A DOVE’S EYE VIEW
At the beginning of 2012, a new startup moved in to the ground floor of the building across from the Clock Tower in San Francisco’s South of Market neighborhood. A cryptic, index-card-size sign appeared to the right of their smoky glass door, which I walked past every morning. “Cosmogia,” it read. An amalgam of cosmos and logia, was my best guess. Cosmos: universe, obviously. Logia: communications of divine origin.
My office was on the floor above them, and a tinted glass atrium penetrated both floors, so I could glimpse what was happening down there near their windows, at a very obtuse angle, especially after dark when their lights were on. It looked like a hardware lab, with unmistakable engineering workbenches and clear, softwall strip curtains—clues that they’d made a low-grade pressurized clean room to purify particulates from the air. This was intriguing; in 2012, serious hardware startups in SoMa were rare.

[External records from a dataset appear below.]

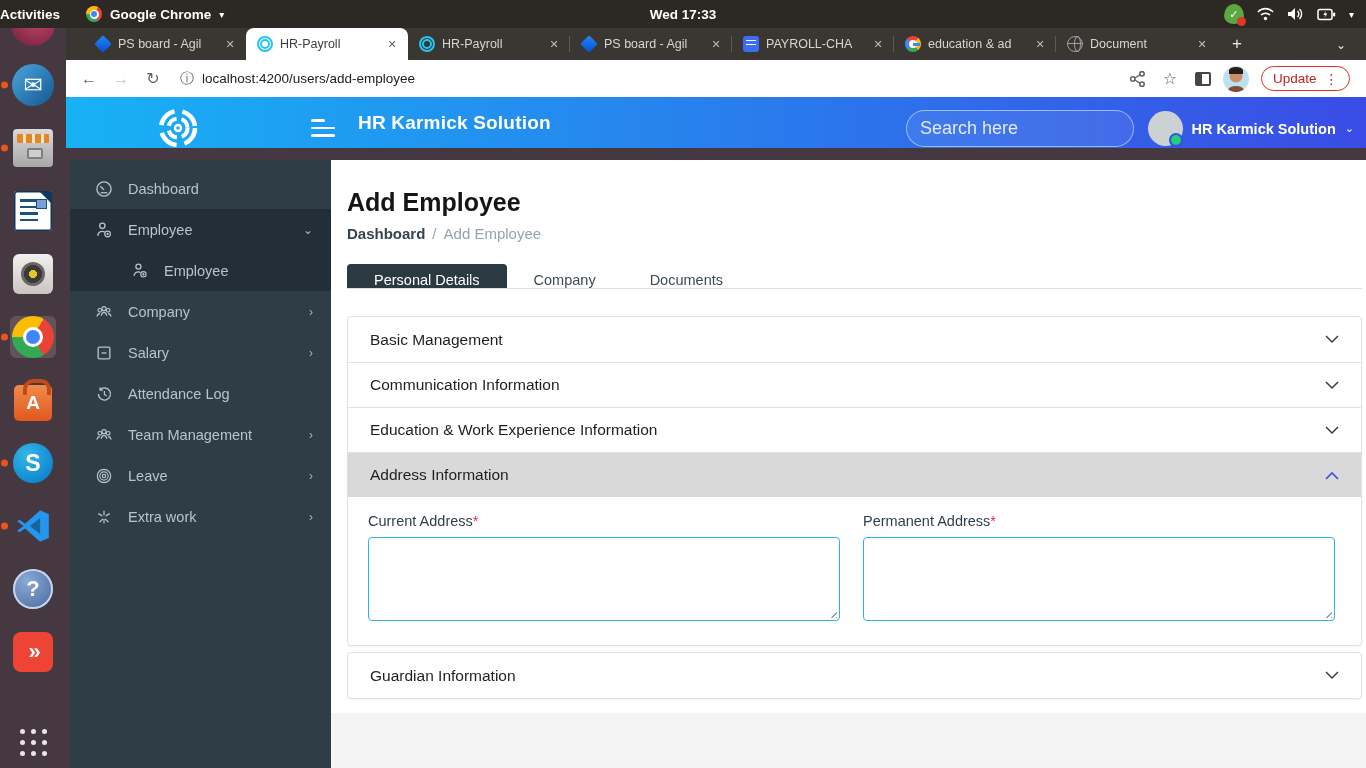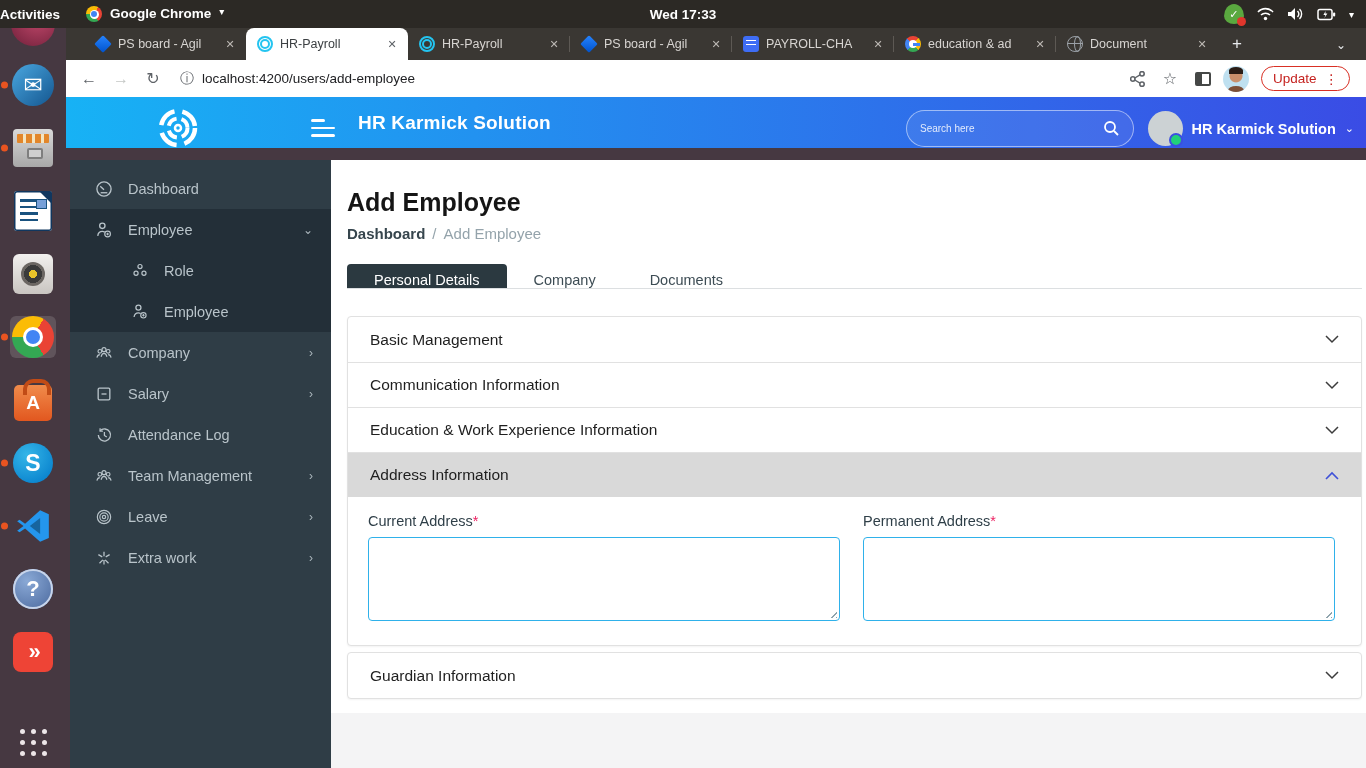--- a/index.html
+++ b/index.html
@@ -10,7 +10,7 @@
   .topbar { position:absolute; left:0; top:0; width:1366px; height:28px; background:#2c2925; color:#fff;
             display:flex; align-items:center; font-size:13.5px; font-weight:700; z-index:30; }
   .tb-left { display:flex; align-items:center; gap:26px; }
-  .tb-appmenu { display:flex; align-items:flex-start; gap:8px; }
+  .tb-appmenu { display:flex; align-items:center; gap:8px; }
   .mini-chrome { width:16px; height:16px; border-radius:50%; position:relative;
      background:conic-gradient(from 150deg,#34a853 0 120deg,#fbbc05 0 240deg,#ea4335 0 360deg); }
   .mini-chrome::before { content:""; position:absolute; inset:3.5px; background:#fff; border-radius:50%; }

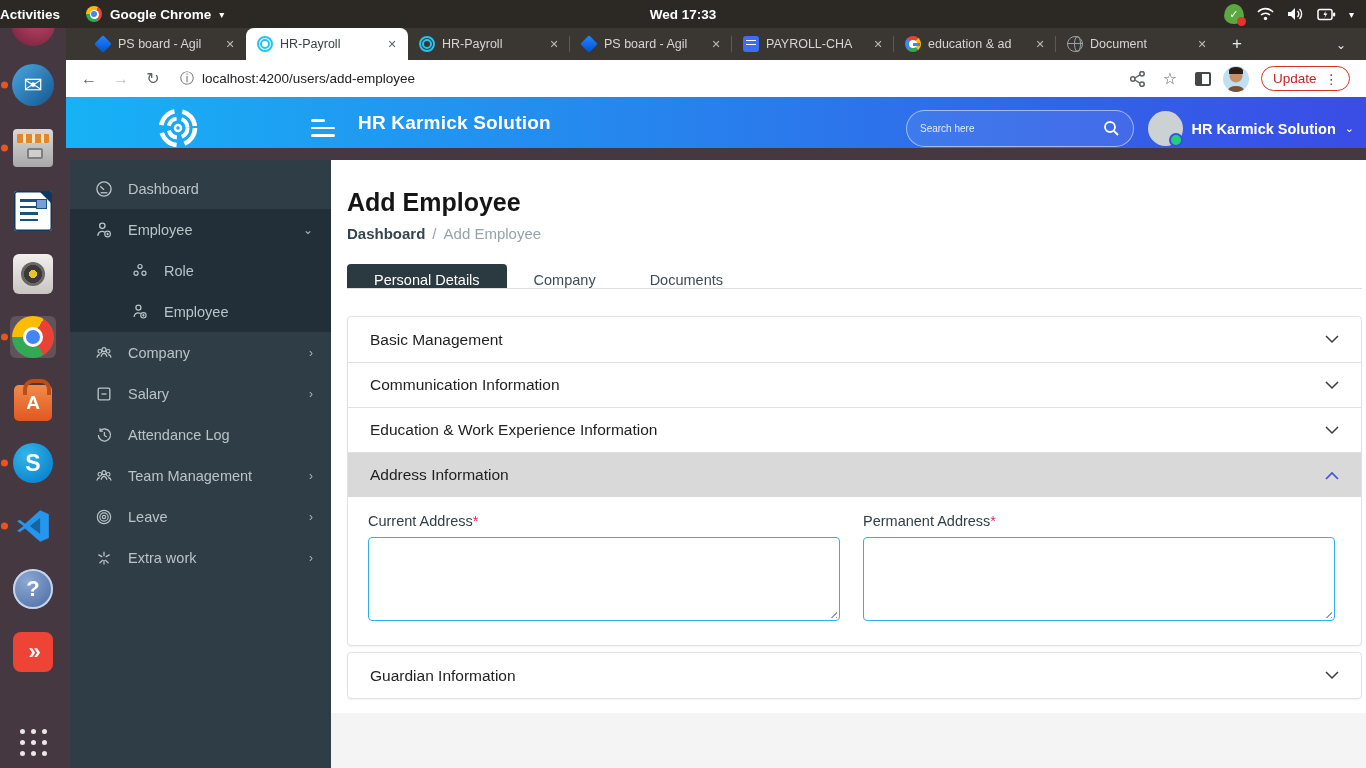--- a/index.html
+++ b/index.html
@@ -123,7 +123,7 @@
   .app-title { position:absolute; left:292px; top:50%; transform:translateY(-50%); color:#fff; font-size:19px; font-weight:600; letter-spacing:.2px; }
   .search-pill { position:absolute; left:840px; top:13px; width:228px; height:37px; border:1px solid rgba(255,255,255,.5);
                  background:rgba(255,255,255,.08); border-radius:19px; display:flex; align-items:center; padding:0 13px; }
-  .search-pill input { flex:1; background:transparent; border:none; outline:none; color:#fff; font-size:10px; font-family:inherit; }
+  .search-pill input { flex:1; background:transparent; border:none; outline:none; color:#fff; font-size:18px; font-family:inherit; }
   .search-pill input::placeholder { color:rgba(255,255,255,.85); }
   .userchip { position:absolute; right:12px; top:0; height:63px; display:flex; align-items:center; gap:9px; color:#fff; }
   .user-avatar { width:35px; height:35px; border-radius:50%; background:#ccd2d4; position:relative; }

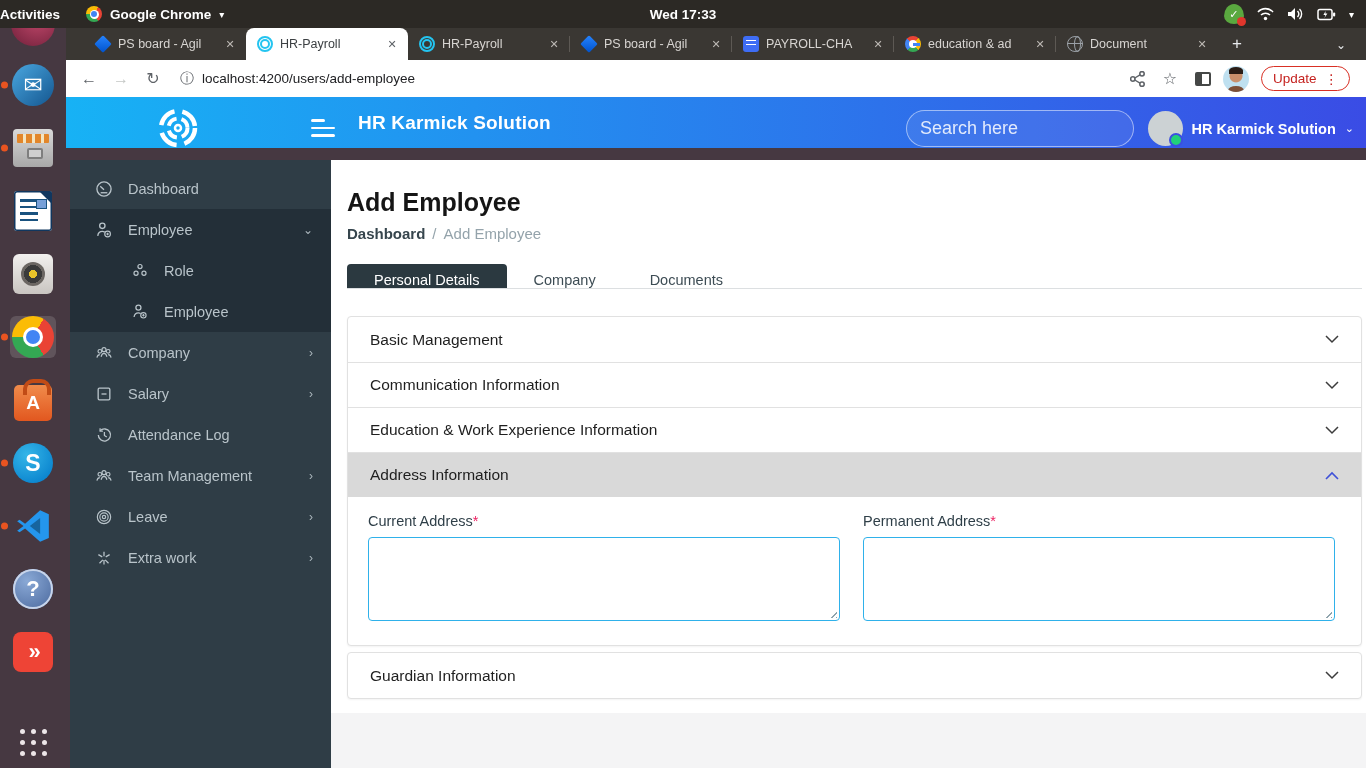--- a/index.html
+++ b/index.html
@@ -383,14 +383,6 @@
           </div>
           <div class="nav-item nav-sub">
             <svg width="19" height="19" viewBox="0 0 24 24">
-              <circle cx="12" cy="7" r="2.6" fill="none" stroke="#b9c4ca" stroke-width="1.5"></circle>
-              <circle cx="7" cy="15.5" r="2.6" fill="none" stroke="#b9c4ca" stroke-width="1.5"></circle>
-              <circle cx="17" cy="15.5" r="2.6" fill="none" stroke="#b9c4ca" stroke-width="1.5"></circle>
-            </svg>
-            <span>Role</span>
-          </div>
-          <div class="nav-item nav-sub">
-            <svg width="19" height="19" viewBox="0 0 24 24">
               <circle cx="10" cy="7" r="3.2" fill="none" stroke="#b9c4ca" stroke-width="1.6"></circle>
               <path d="M4.5 19c.4-3.4 2.7-5.3 5.5-5.3 1 0 2 .3 2.8.8" fill="none" stroke="#b9c4ca" stroke-width="1.6"></path>
               <circle cx="16.3" cy="16.8" r="3.4" fill="none" stroke="#b9c4ca" stroke-width="1.4"></circle>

I first met Robbie Schingler and the Cosmogia team that April, when a burglar got into the building from the roof door, broke a lot of glass, and took a few laptops, and everyone checked on one another to try to figure out what had happened. Schingler told me that his company was making little solar-powered satellites—a type called a CubeSat—that would be deployed as low-cost, secondary payload on rockets. It was outfitting them with parts you could find on $300 smartphones, radically bringing down the cost of these starcraft from as much as $30,000. Today, this type of satellite can be built for as little as $7,500—or less, depending on its configuration.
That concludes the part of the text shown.